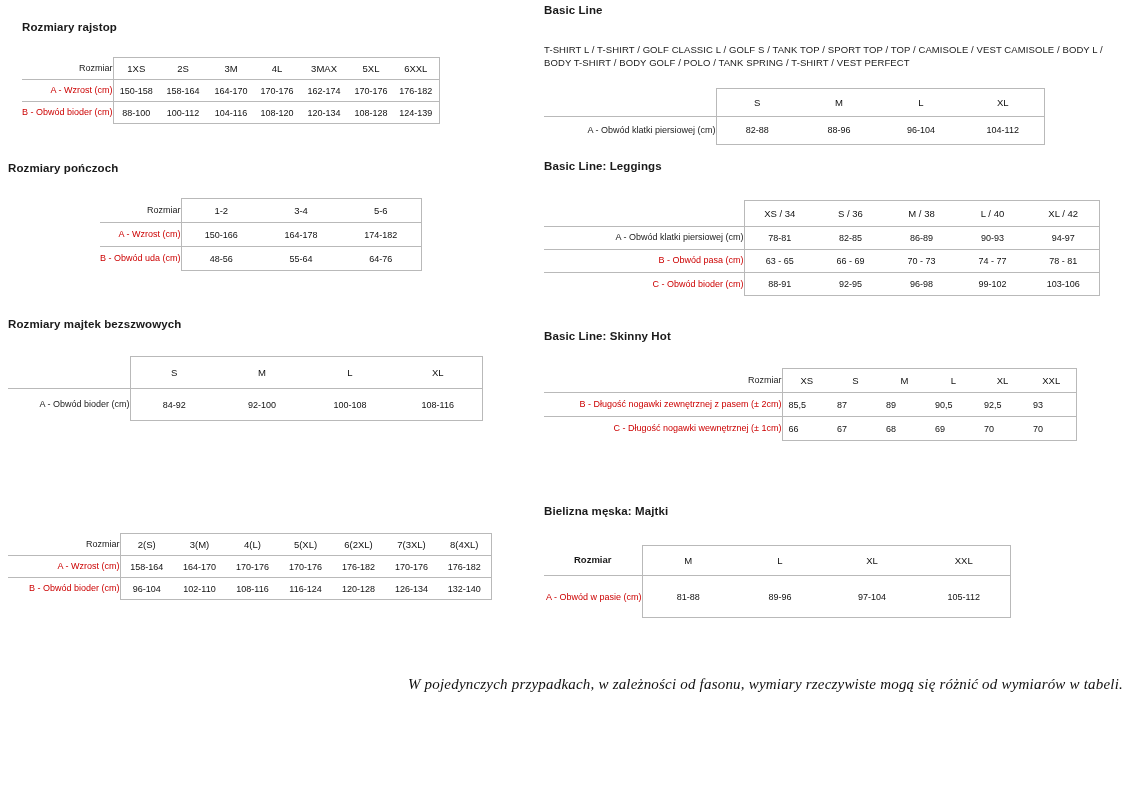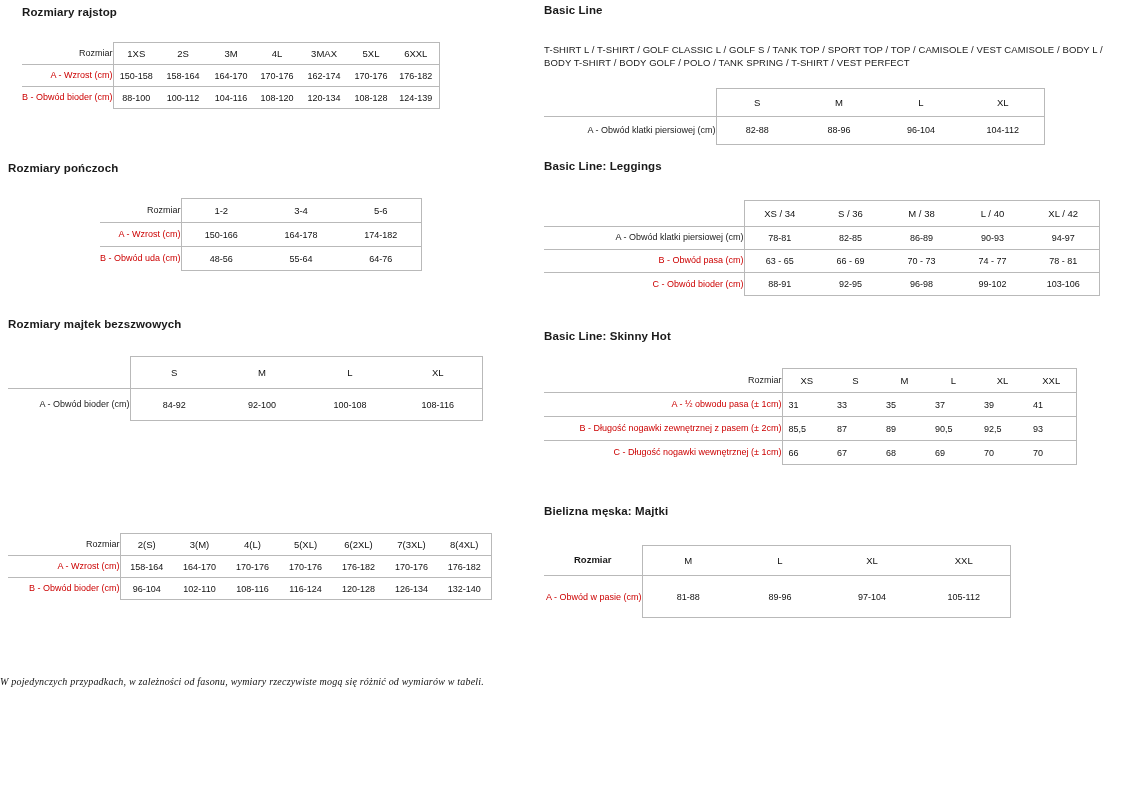"Rozmiary rajstop" div { top: 6px -> 21px }
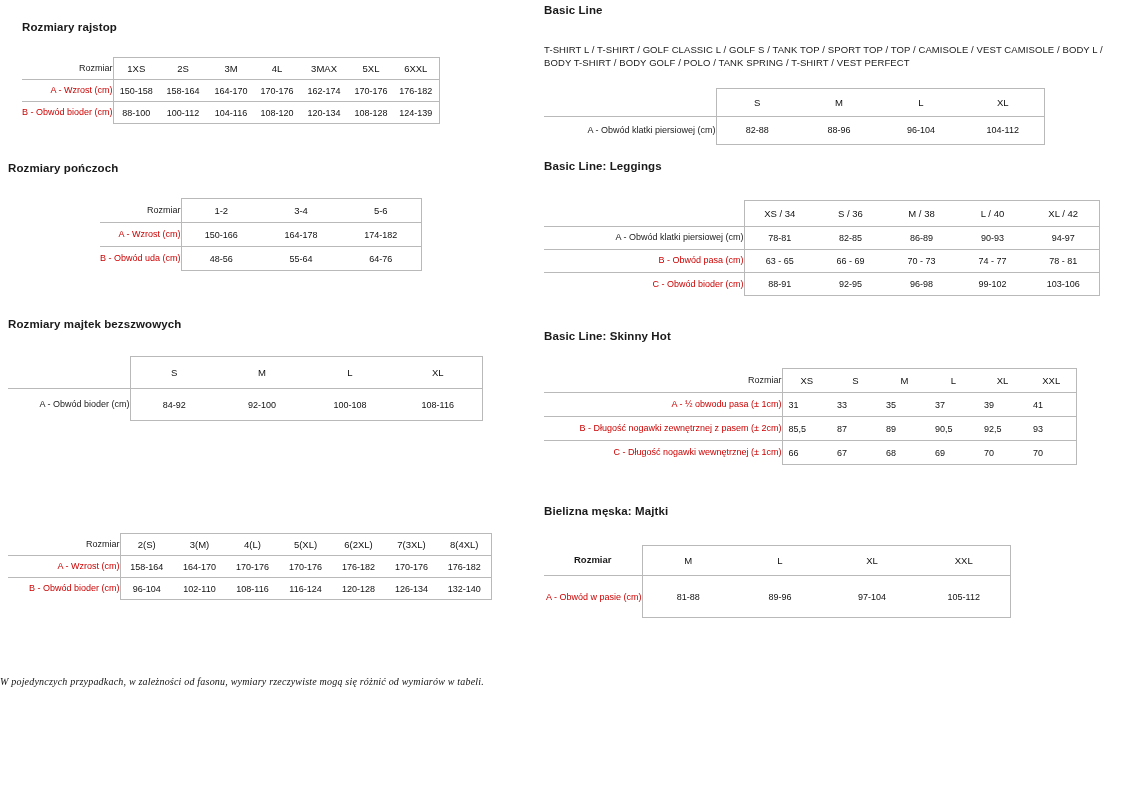"A - ½ obwodu pasa" tr { html: <tr> <td>A - ½ obwodu pasa (± 1cm)</td> <td>31</td> <td>33</td> <td>35</td> <td>37</td> <td>39</td> <td>41</td> </tr> -> none }
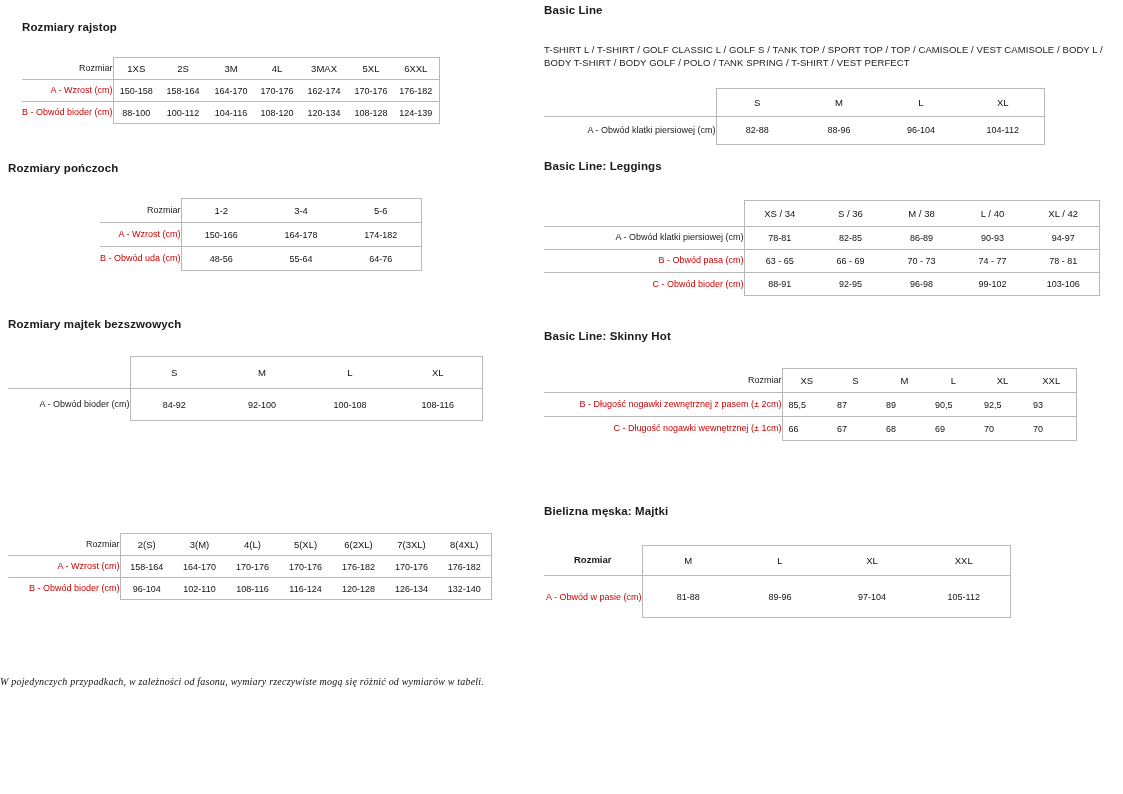"W pojedynczych przypadkach, w zależności" .footer { font-size: 10px -> 15px; text-align: left -> right }
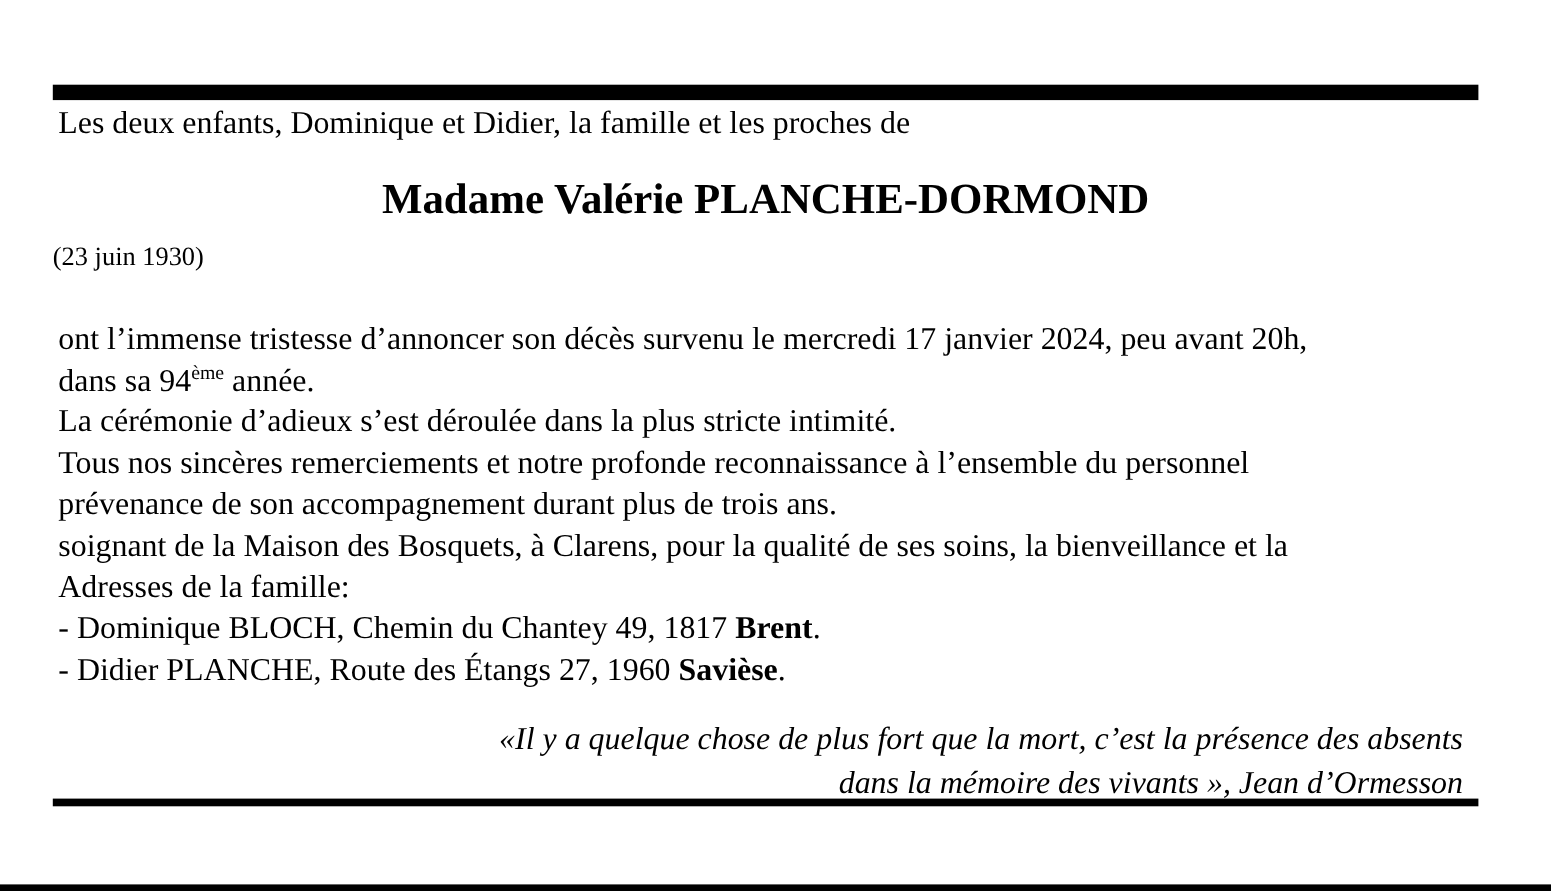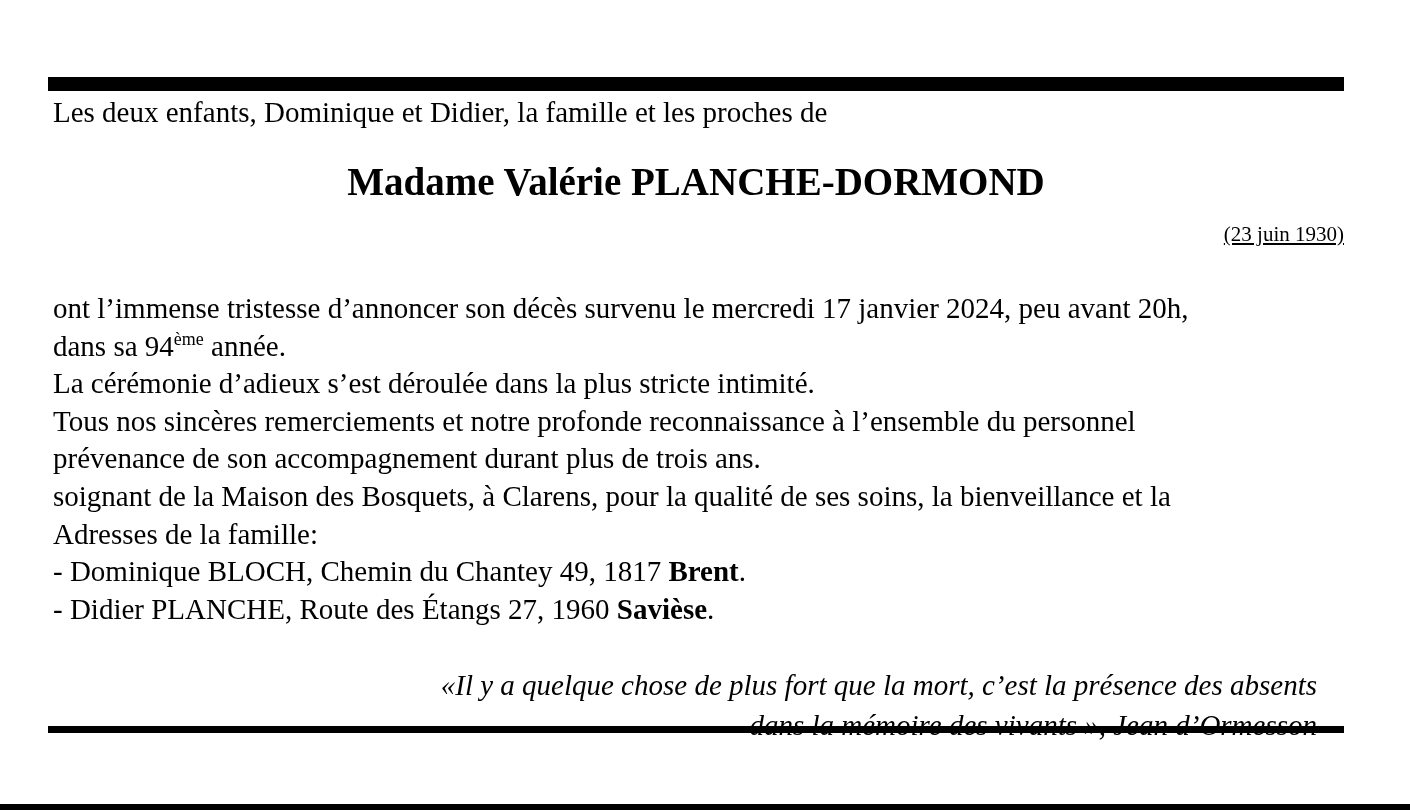"(23 juin 1930)" .birthdate { font-size: 21px -> 24px; text-align: right -> left; text-decoration: underline -> none }
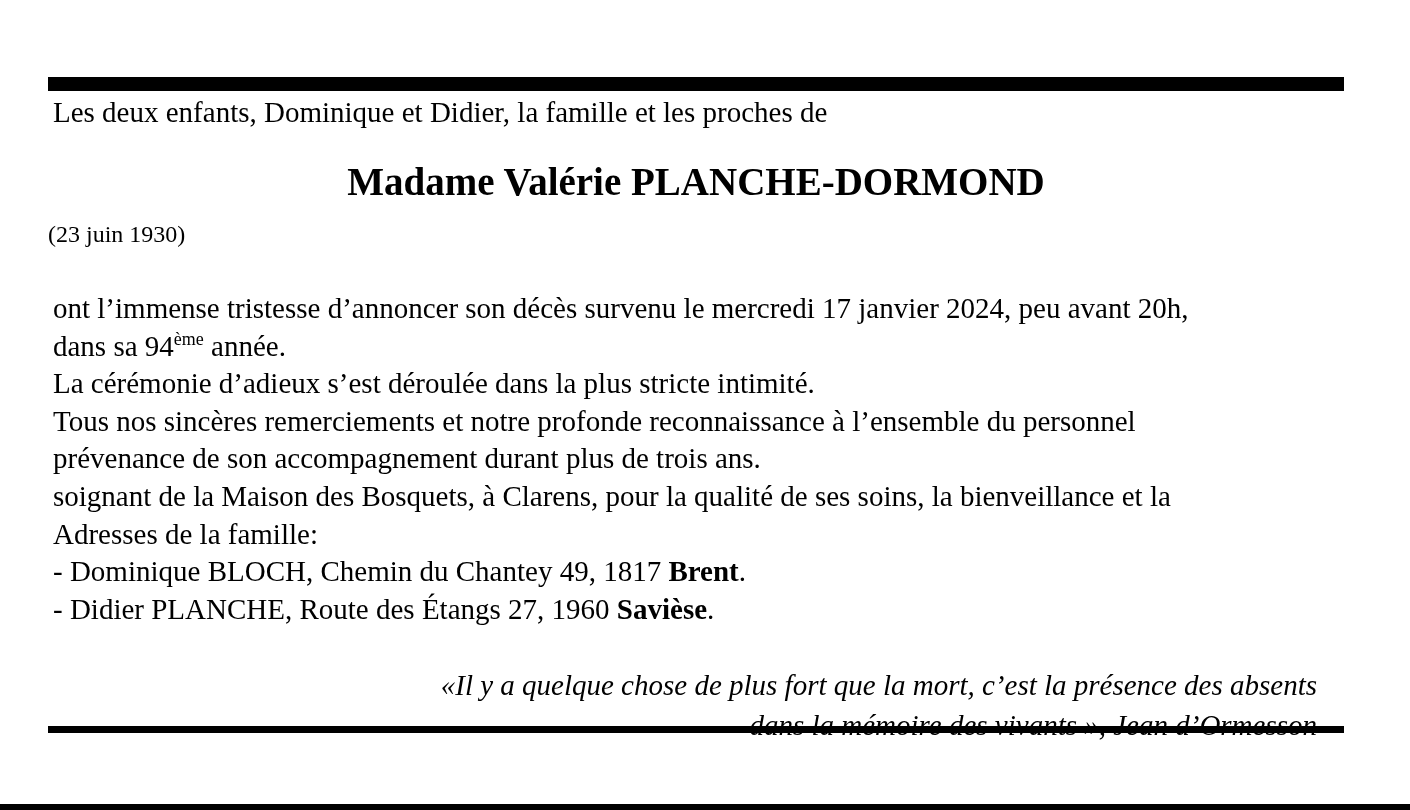"«Il y a quelque chose" .quote { margin: 17px -> 4px }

§ Prompt
Print once more, exactly, the lines from the one with "pojedynczych przypadkach, w" through the last line of the data, both ends included, without any pictures.

§ Answer to this problem
"W pojedynczych przypadkach, w zależności" .footer { font-size: 10px -> 15px; text-align: left -> right }
"(23 juin 1930)" .birthdate { font-size: 21px -> 24px; text-align: right -> left; text-decoration: underline -> none }
"«Il y a quelque chose" .quote { margin: 17px -> 4px }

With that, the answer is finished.